The Gambia, on Monday April 7, joined the rest of the world in commemorating World health day. The occasion was used as an opportunity to draw worldwide attention to the importance of global health. This year’s celebration focuses on the need to “protect health from the adverse effects of climate change.”
Speaking at the commemoration ceremony, Dr Malick Njie, Secretary of state for Health and Social Welfare, said that climate change has been taking place slowly for centuries but it has recently taken a worsening and drastic shape due to the recent increase in human activities that disturbed the natural climate pattern.
“The government of The Gambia under the leadership of Dr Alhaji Yahya Jammeh, and my department of state will always put human’ health and well being at the heart of climate change policy, and renew efforts to protect health through achieving the millennuim development goals”. he said.

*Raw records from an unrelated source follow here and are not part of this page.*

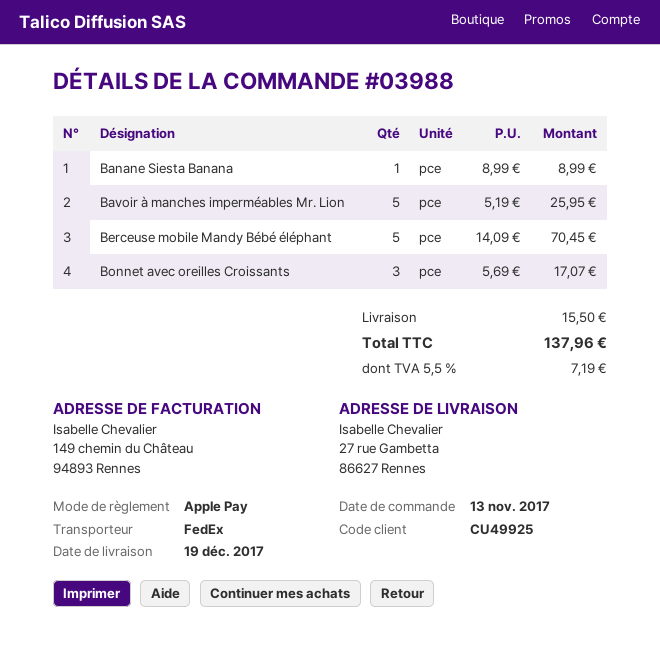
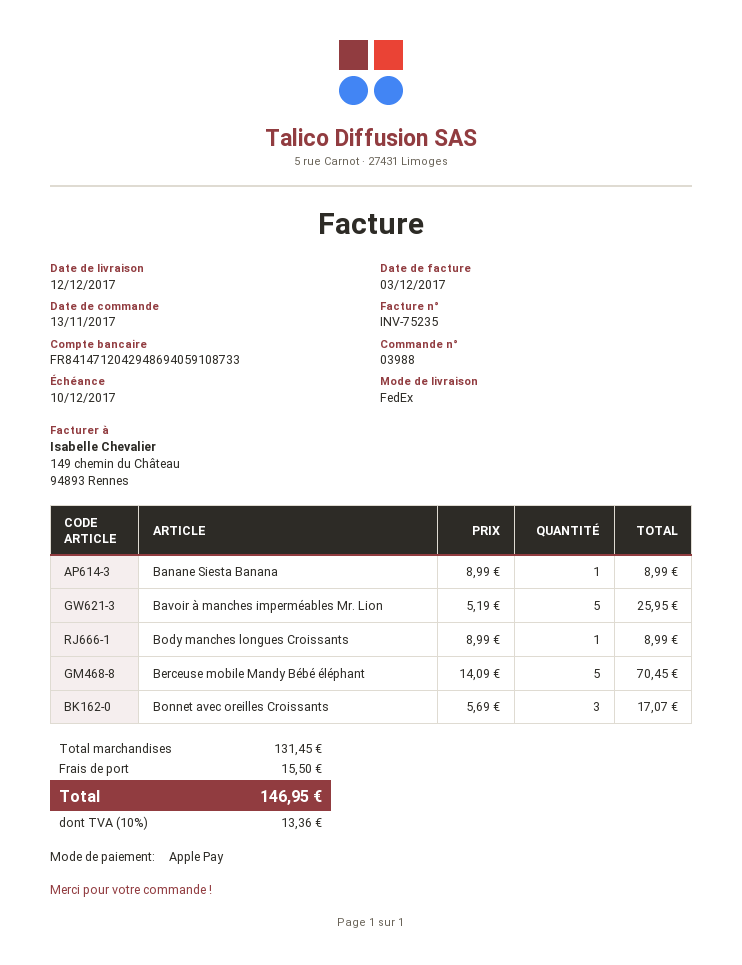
delivery date: 2017-12-19 -> 2017-12-12
Body manches longues Croissants: none -> 1 x 8.99 = 8.99
tax: 5.5% = 7.19 -> 10% = 13.36
total: 137.96 -> 146.95

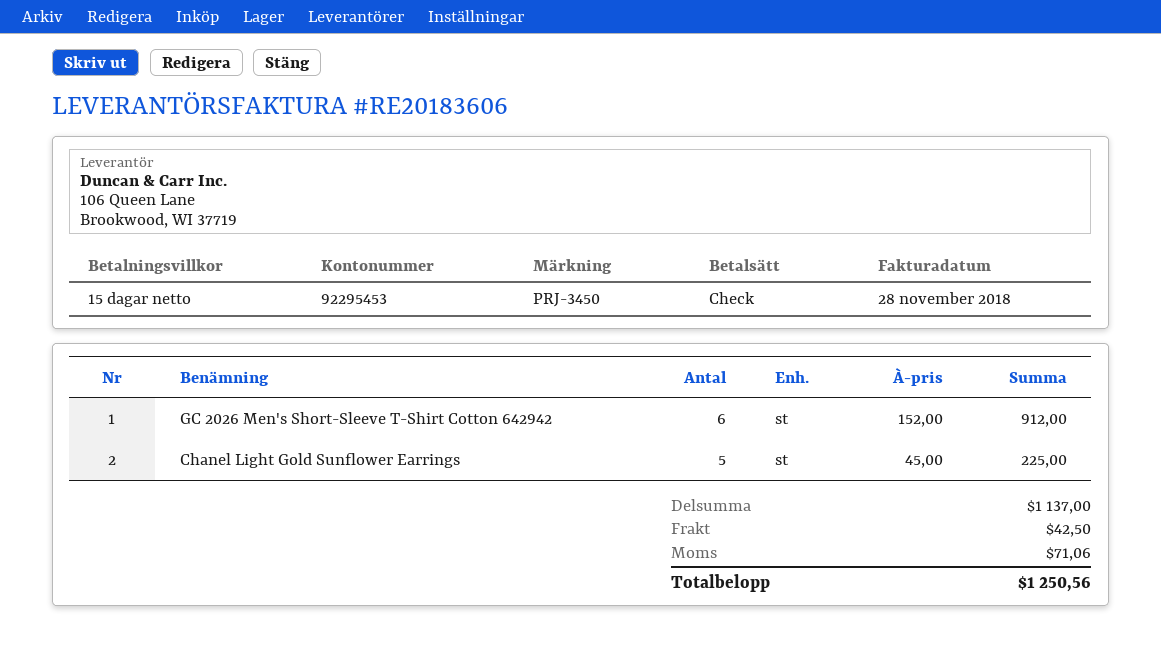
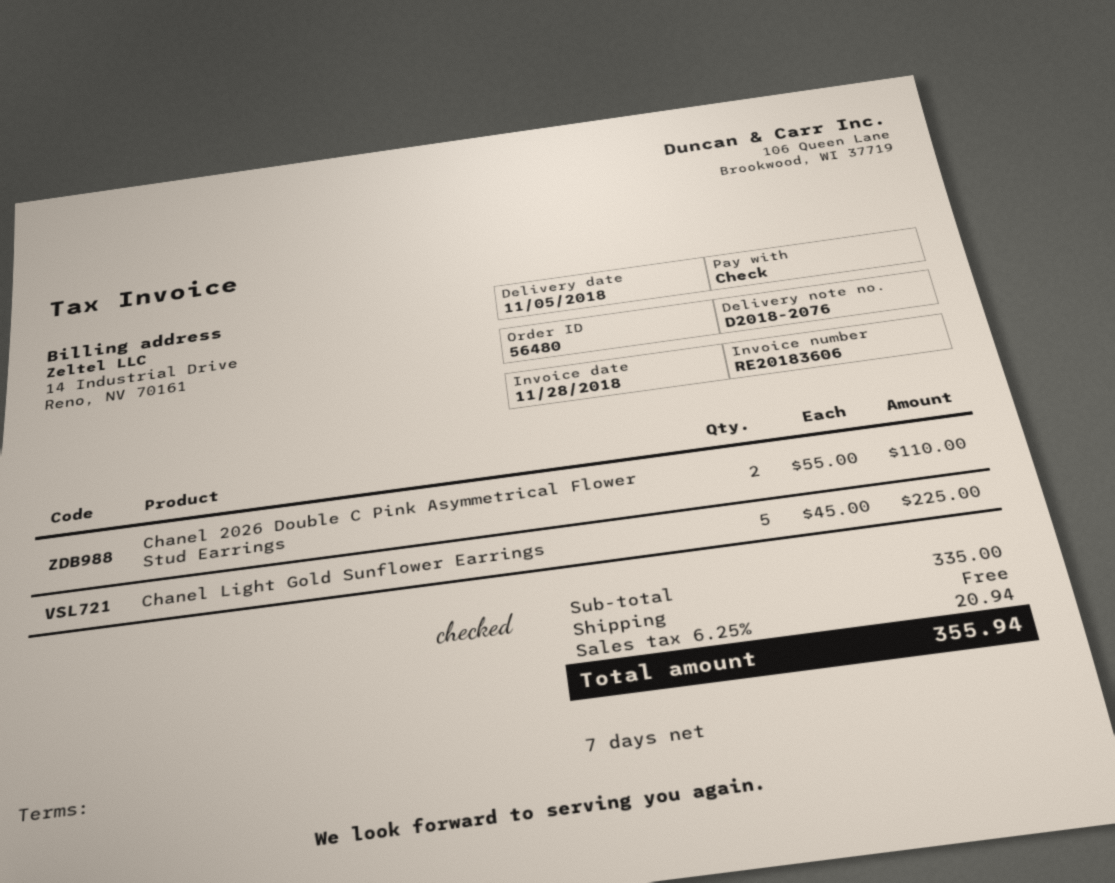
payment terms: 15 days -> 7 days
GC 2026 Men's Short-Sleeve T-Shirt Cotton 642942: 6 x 152.00 = 912.00 -> none
Chanel 2026 Double C Pink Asymmetrical Flower Stud Earrings: none -> 2 x 55.00 = 110.00
subtotal: 1137.00 -> 335.00
shipping: 42.50 -> 0.00
tax: 71.06 -> 20.94
total: 1250.56 -> 355.94

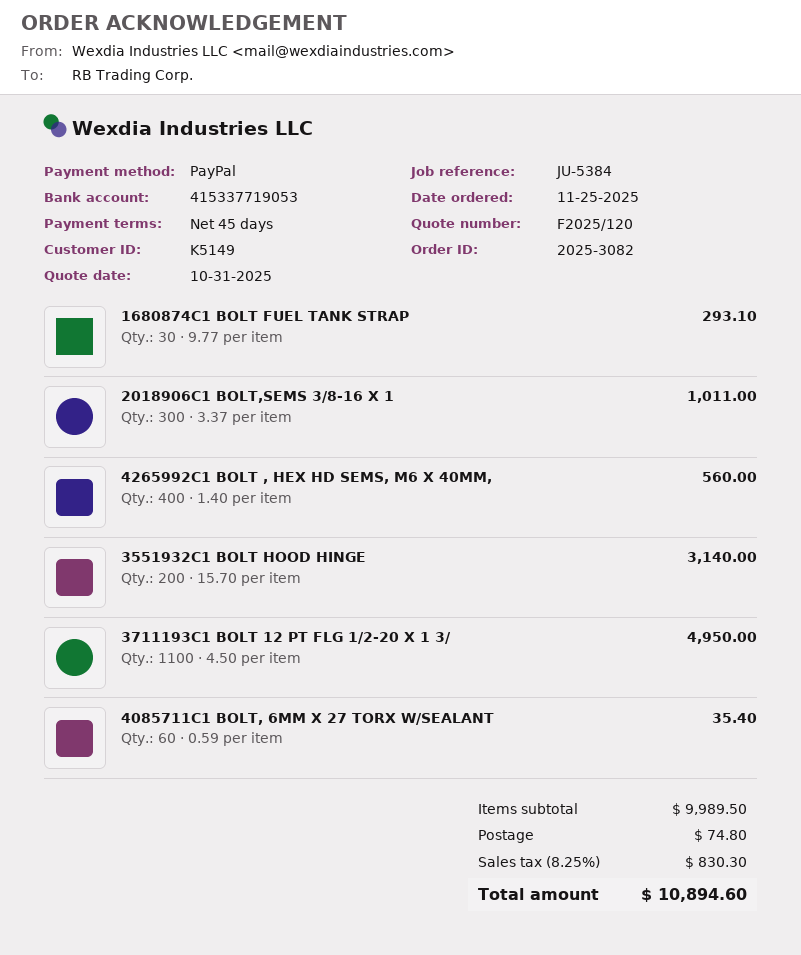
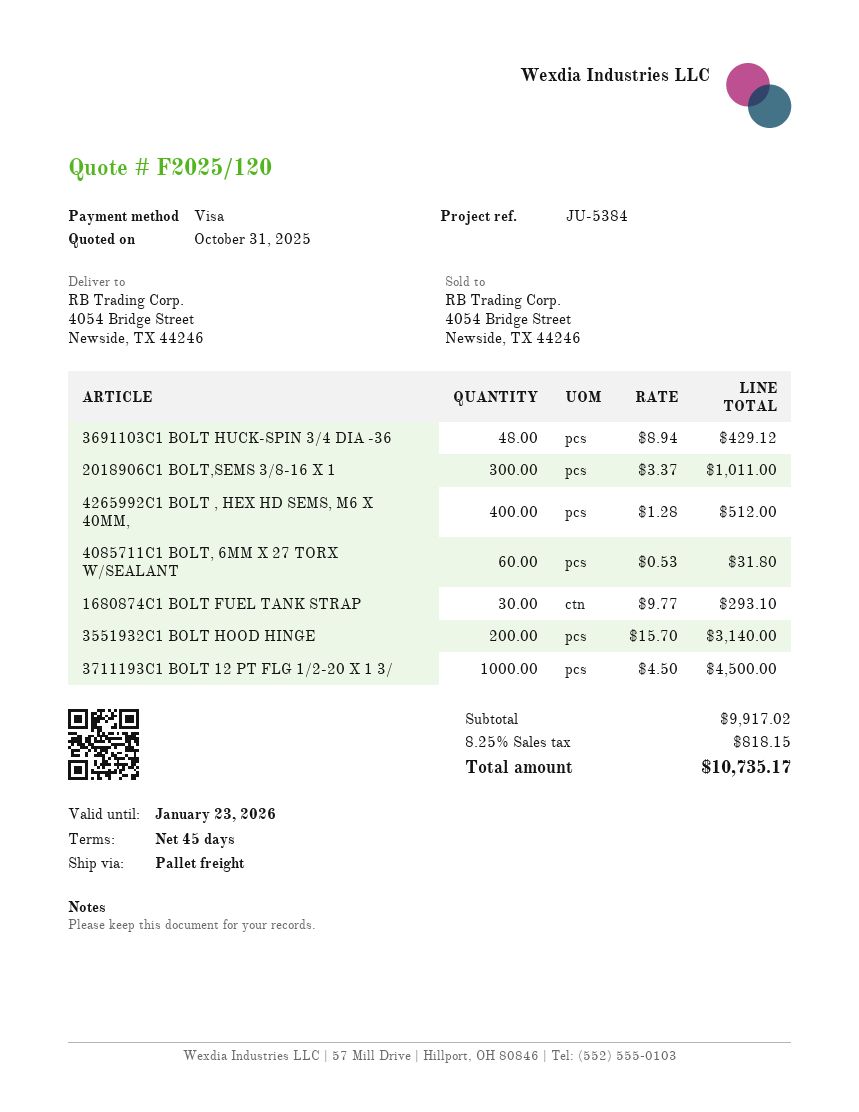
payment method: PayPal -> Visa
4265992C1 BOLT , HEX HD SEMS, M6 X 40MM,: 400 x 1.40 = 560.00 -> 400 x 1.28 = 512.00
3711193C1 BOLT 12 PT FLG 1/2-20 X 1 3/: 1100 x 4.50 = 4950.00 -> 1000 x 4.50 = 4500.00
4085711C1 BOLT, 6MM X 27 TORX W/SEALANT: 60 x 0.59 = 35.40 -> 60 x 0.53 = 31.80
3691103C1 BOLT HUCK-SPIN 3/4 DIA -36: none -> 48 x 8.94 = 429.12
subtotal: 9989.50 -> 9917.02
shipping: 74.80 -> none
tax: 8.25% = 830.30 -> 8.25% = 818.15
total: 10894.60 -> 10735.17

According to SoS Njie, World Health day 2008 provides the occasion not just to highlight the magnitude of the problem, but also to bring all stakeholders together in The Gambia to apply solutions that work, as climate change will only respond to nations, and to people acting in concerted efforts.
Deputising for Dr Luis G Sambou, WHO Regional Director for Africa, Dr Nestor Shivuto, WHO residence representative in The Gambia, said that in the African region, the priority will be to support countries to develop their capacities to assess and manage the adverse health impact of climate change.
The United Nations framework convention on climate change describes it as man made since it is attributed directly or indirectly to human activity that alters the composition of the global atmosphere observed over comparable time periods, he said.